Transcrição do episódio #

Alô, eu sou Eduardo Fernandes e você está ouvindo o MonoEstéreo.

E hoje, segunda-feira, é dia de Improviso, aquele episódio no qual eu comento algum assunto que eu acho importante na semana. Novos episódios do seriado Falso Profundo agora vão ser publicados nas sextas-feiras.


A trilha sonora de hoje é o disco The Unidentifiable, do Matthew Ship Trio.

Matthew Ship é um pianista e compositor radicado em Nova York e já tem pelo menos uns 50 discos no catálogo. The Unidentifiable é do final de 2020.

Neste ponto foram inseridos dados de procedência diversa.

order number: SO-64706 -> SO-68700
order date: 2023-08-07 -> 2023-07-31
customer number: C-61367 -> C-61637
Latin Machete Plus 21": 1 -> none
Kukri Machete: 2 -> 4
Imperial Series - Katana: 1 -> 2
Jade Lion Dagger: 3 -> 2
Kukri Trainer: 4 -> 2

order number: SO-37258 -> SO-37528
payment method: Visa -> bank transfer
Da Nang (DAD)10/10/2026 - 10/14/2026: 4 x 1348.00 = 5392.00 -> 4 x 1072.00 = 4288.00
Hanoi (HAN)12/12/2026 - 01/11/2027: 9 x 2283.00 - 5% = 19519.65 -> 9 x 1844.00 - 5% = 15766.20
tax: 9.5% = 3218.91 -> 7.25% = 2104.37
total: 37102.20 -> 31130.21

Nessa semana, o podcast Resumido, trouxe uma discussão que me deixou intrigado. Lá, o apresentador, Bruno Natal, comentava que, depois da invasão cognitiva feita pelas redes sociais, aparentemente, perdemos a noção de uma "realidade compartilhada".

Se eu entendi direito o que o Bruno quis dizer, estamos cada vez mais circulando em nossas próprias bolhas de informação, cada um interpretando o mundo do seu jeito, recebendo as informações das suas próprias fontes, o que leva a situações como essas que estão acontecendo nos Estados Unidos: popularização de grupos de extrema direita, violência etc.

Não teríamos mais "fontes compartilhadas de verdade", fontes confiáveis, que ajudariam a interpretar as informações que chegam até nós. E esse é um papel que caberia aos jornalistas: filtrar o barulho, contextualizar as informações, ajudar a criar interpretações menos emocionais.

Ouvindo essas coisas, meu desconfiômetro começou a reclamar. Eu sentia um tom de nostalgia da Cultura de Massas, da ideia de broadcast, de transmissão de informações. Alguém confiável deveria gerenciar e domar a comunicação. E, assim, nos ajudaria a pensar.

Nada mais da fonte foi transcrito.